- _SOURCE DATA_:
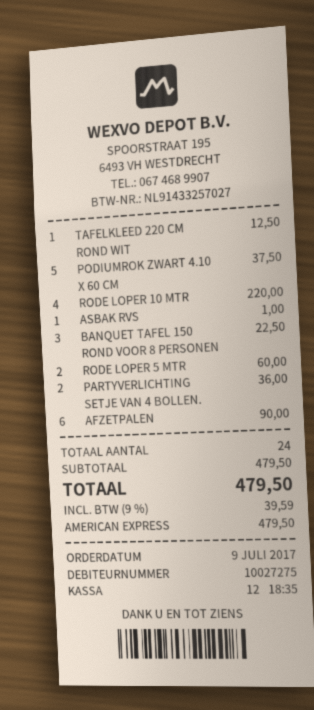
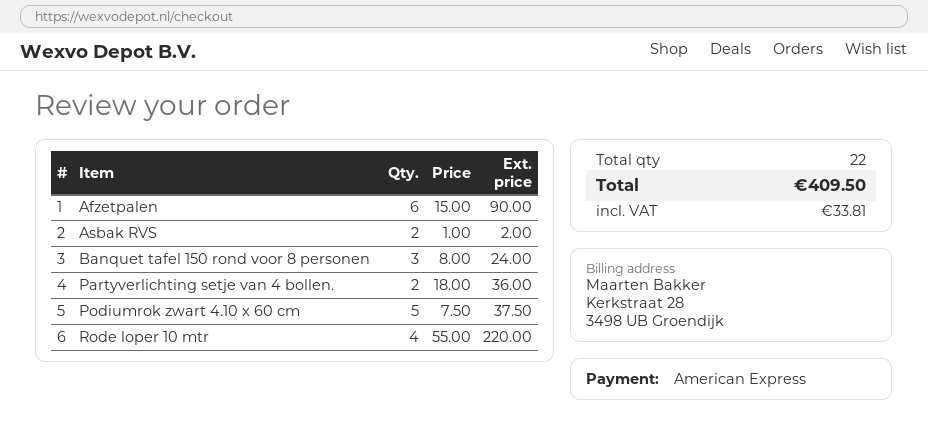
TAFELKLEED 220 CM ROND WIT: 1 for 12.50 -> none
ASBAK RVS: 1 for 1.00 -> 2 for 2.00
BANQUET TAFEL 150 ROND VOOR 8 PERSONEN: 3 for 22.50 -> 3 for 24.00
RODE LOPER 5 MTR: 2 for 60.00 -> none
total quantity: 24 -> 22
tax: 39.59 -> 33.81
total: 479.50 -> 409.50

- _ASSIGNMENT_:
In the listing above, find every line with the word "ROND" and copy it out.

- _WORKED SOLUTION_:
TAFELKLEED 220 CM ROND WIT: 1 for 12.50 -> none
BANQUET TAFEL 150 ROND VOOR 8 PERSONEN: 3 for 22.50 -> 3 for 24.00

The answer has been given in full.